Pueden resultar desiguales, pero así son los cuadernos de viaje. Hay días que no hay papel bastante y otros que no sale ni una palabra. Lo dejo, pues, tal cual fue: largo o breve según las ganas.

[subir]

Sobre el grupo

Como éste es un camino para traerlo todo aprendido, que desde muy pronto hay que empezar a gozar, conviene procurarse una buena compañía:

El grupo lo componemos: José Mª Maldonado, Luisa -su mujer-, Mercedes -la mía-, y las hijas respectivas, Isabel y Elena.

José Mª Maldonado es conocido por vosotros, personalmente o por sus fructíferas colaboraciones. Pertenece al grupo de los "tocados" por el Camino (y parece que la fiebre, lejos de remitir, se agudiza) No me parece un peregrino al uso. Su intención primera es la del gozo, su propósito el de "llegar" disfrutando (no equivocarse, no es ésta ninguna actitud frívola, debe ser algo parecido al estado de Gracia. Gracias, Pepe) No lo he visto sufrir en el Camino.
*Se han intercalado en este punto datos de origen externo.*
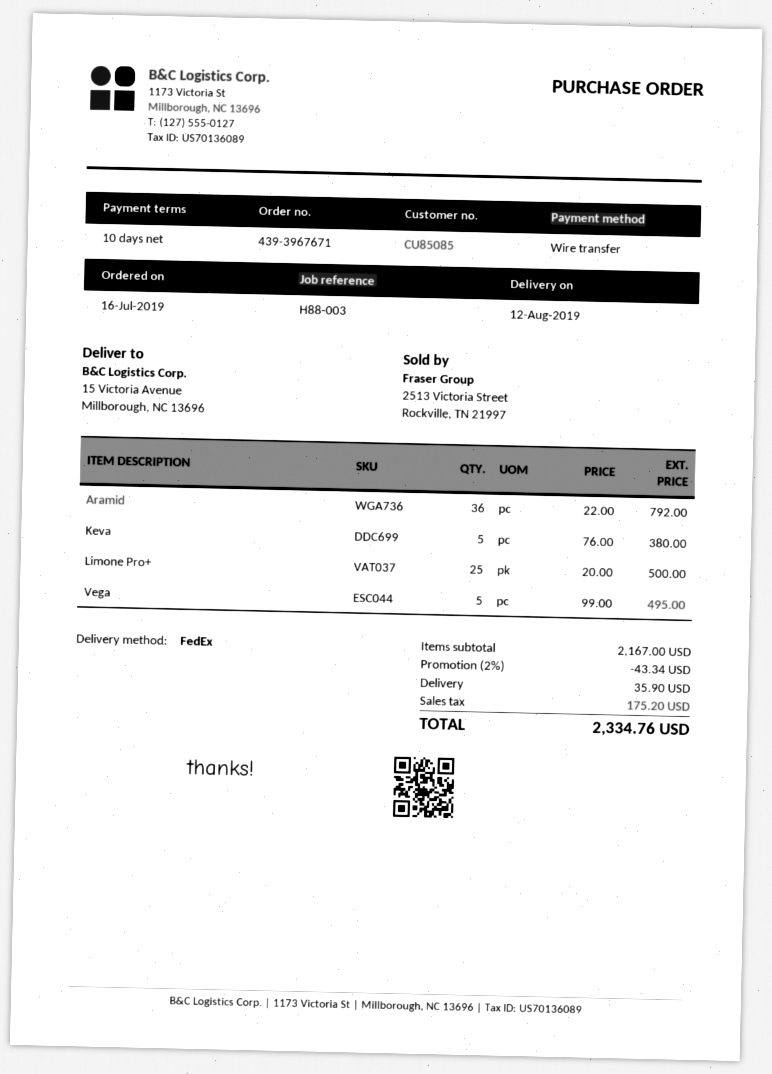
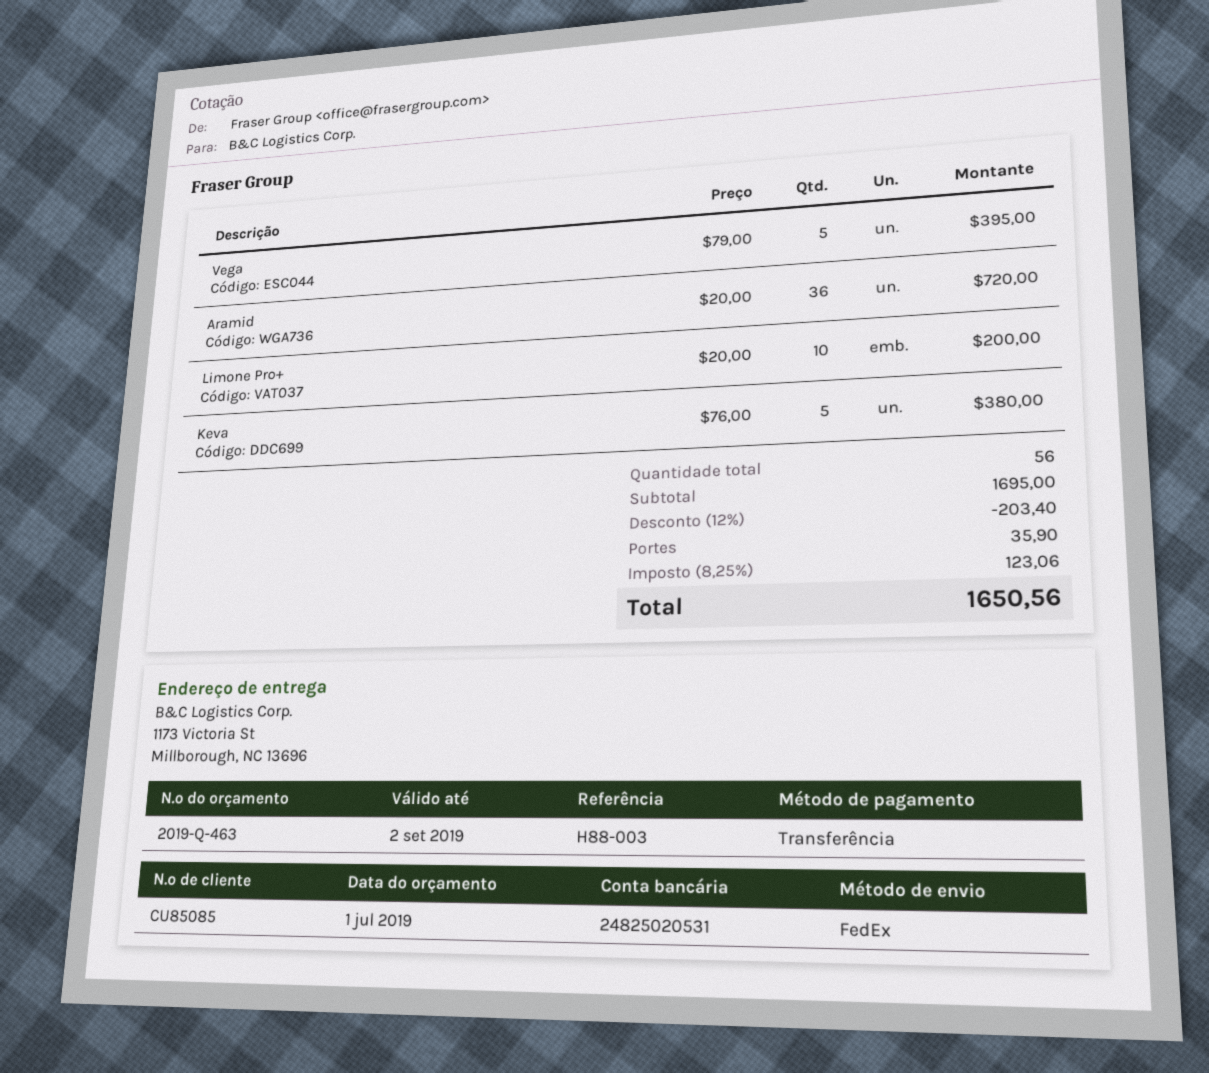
ship to: 15 Victoria Avenue, Millborough, NC 13696 -> 1173 Victoria St, Millborough, NC 13696
Aramid: 36 x 22.00 = 792.00 -> 36 x 20.00 = 720.00
Limone Pro+: 25 x 20.00 = 500.00 -> 10 x 20.00 = 200.00
Vega: 5 x 99.00 = 495.00 -> 5 x 79.00 = 395.00
subtotal: 2167.00 -> 1695.00
discount: 2% = 43.34 -> 12% = 203.40
tax: 175.20 -> 123.06
total: 2334.76 -> 1650.56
Come y bebe como un bendito, con voracidad y agradecimiento de huésped bien invitado. Viene a empaparse de las experiencias de otros peregrinos y así pega la hebra con todo el se encuentra a su paso.

Para la ocasión, se ha mercado unos pantalones nuevos de bombacho de última generación a los que les faltan una cuarta para llegar a los tobillos. Compensa esta falta con un exceso de bolsillos: uno para la cartera, otro para las pastillas, otro para las llaves, otro para el lápiz, otro para el tabaco, otro para el mechero, y otro -lo juro- para el cenicero. ¿Hay quién de más?
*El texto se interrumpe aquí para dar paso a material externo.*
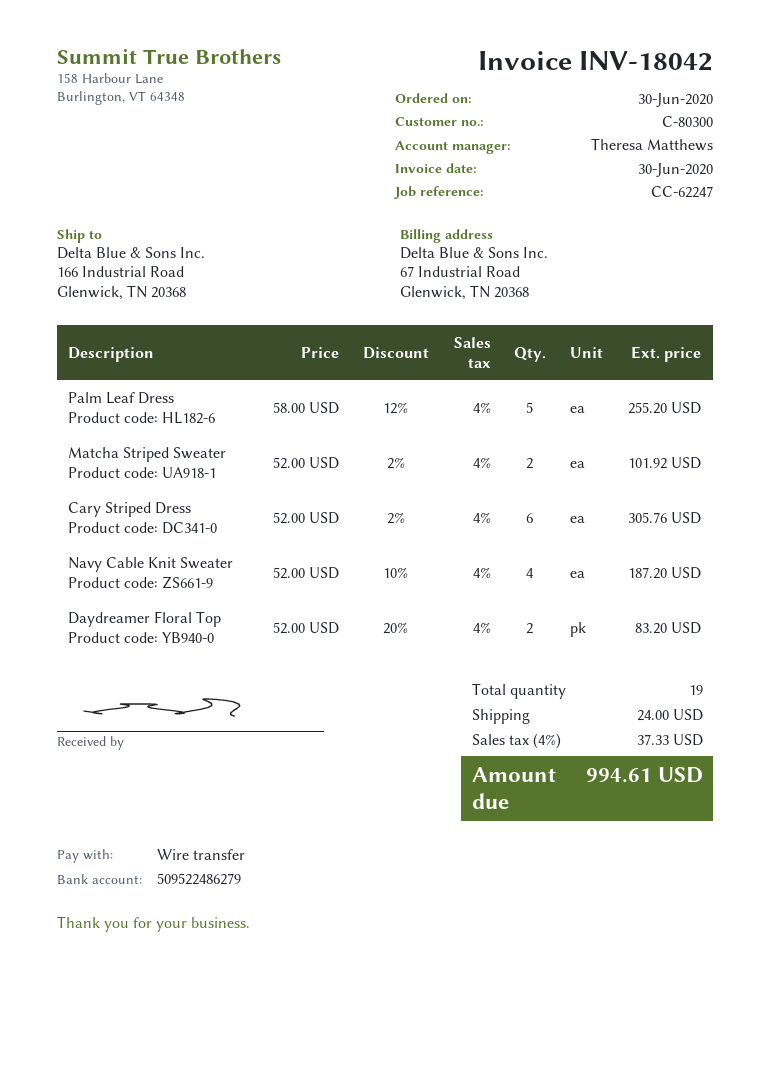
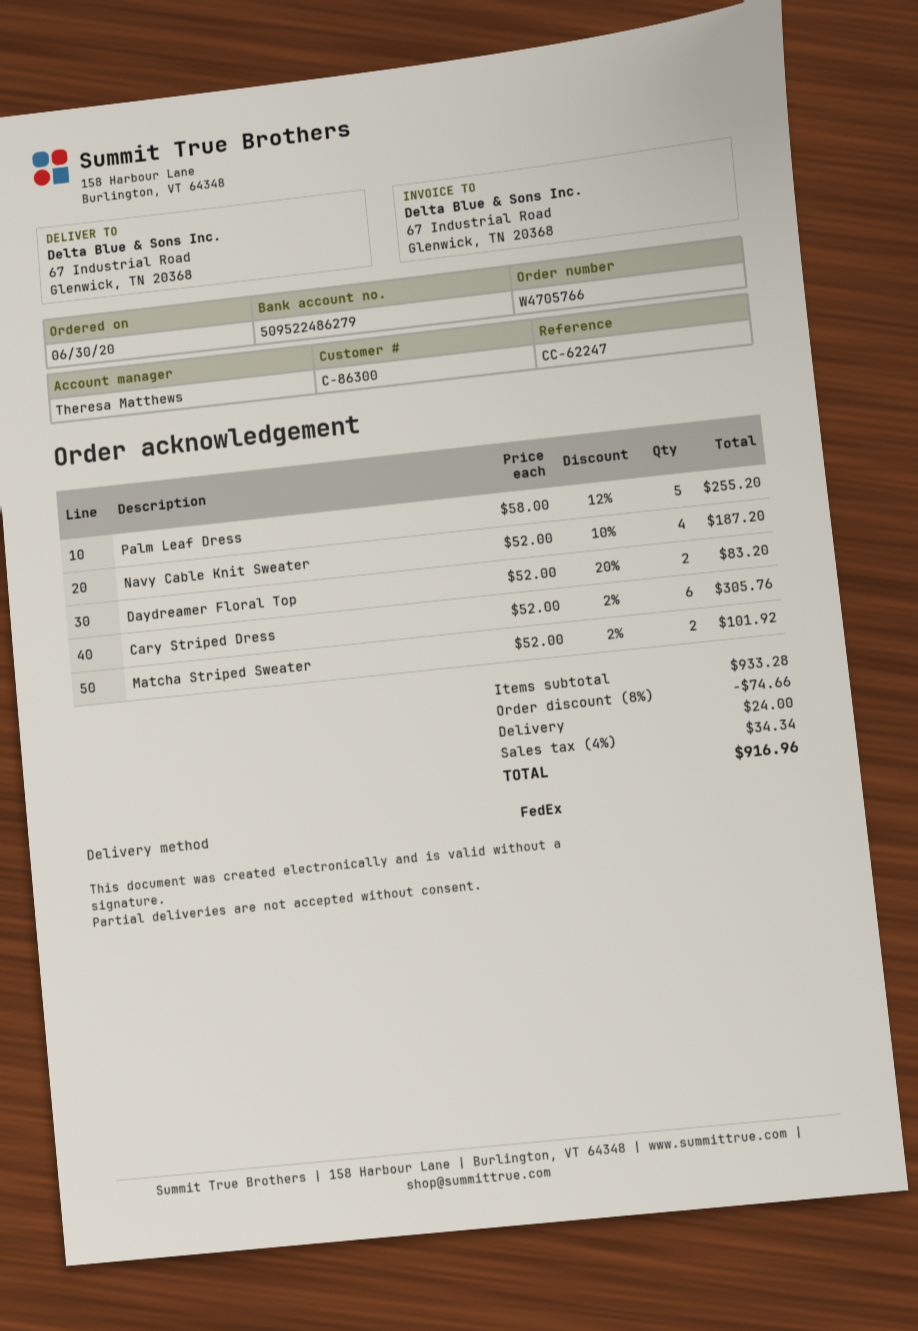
customer number: C-80300 -> C-86300
ship to: 166 Industrial Road, Glenwick, TN 20368 -> 67 Industrial Road, Glenwick, TN 20368
discount: none -> 8% = 74.66
tax: 4% = 37.33 -> 4% = 34.34
total: 994.61 -> 916.96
Acompaña sus pantalones cortos de pirata con un pañuelo en la cabeza y un trozo -grande- del mapa del tesoro oculto en uno de los bolsillos. Camina como si anduviera sobre la tabla de los tiburones, de puntillas y a pequeños saltos (no sabe el escualo de la que se escapa)

Como vivimos cerca, espero que no llame a mi puerta con el atuendo y la espada para retarme y lavar su honor vilmente mancillado por el que escribe.

Luisa, su mujer, no ha podido resistir todo un año de campaña en pro del camino, y finalmente se entrega al mismo ilusionada. Ha hecho algunas jornadas de la Vía de la Plata y le han gustado, y aunque mantiene una actitud de cierta distancia, sabe que lo disfrutará. Morena y gitana, con la mochila y ropajes de peregrina, parece la esposa de un pirata, la única capaz de frenar sus desmanes. Es curiosa y está acostumbrada a reírse con las gentes que se encuentra a diario.

Mercedes, mi mujer, es la principal responsable de mi conocimiento del Camino (como concejala familiar de festejos, organizó -hace un par años- el peregrinaje por el camino francés) Su voluntad es de sobra probada y aunque no esté todo lo entrenada que le gustara, confía en hacer su Camino sin ningún condicionante. Ella también ha decidido gozar del camino, llegar a Santiago y graduarse otra vez y festejar, con alegría de estudiante, este nuevo examen. Caminar despierta en ella ciertas sensibilidades y su inmensa capacidad de disfrutar el momento como nadie.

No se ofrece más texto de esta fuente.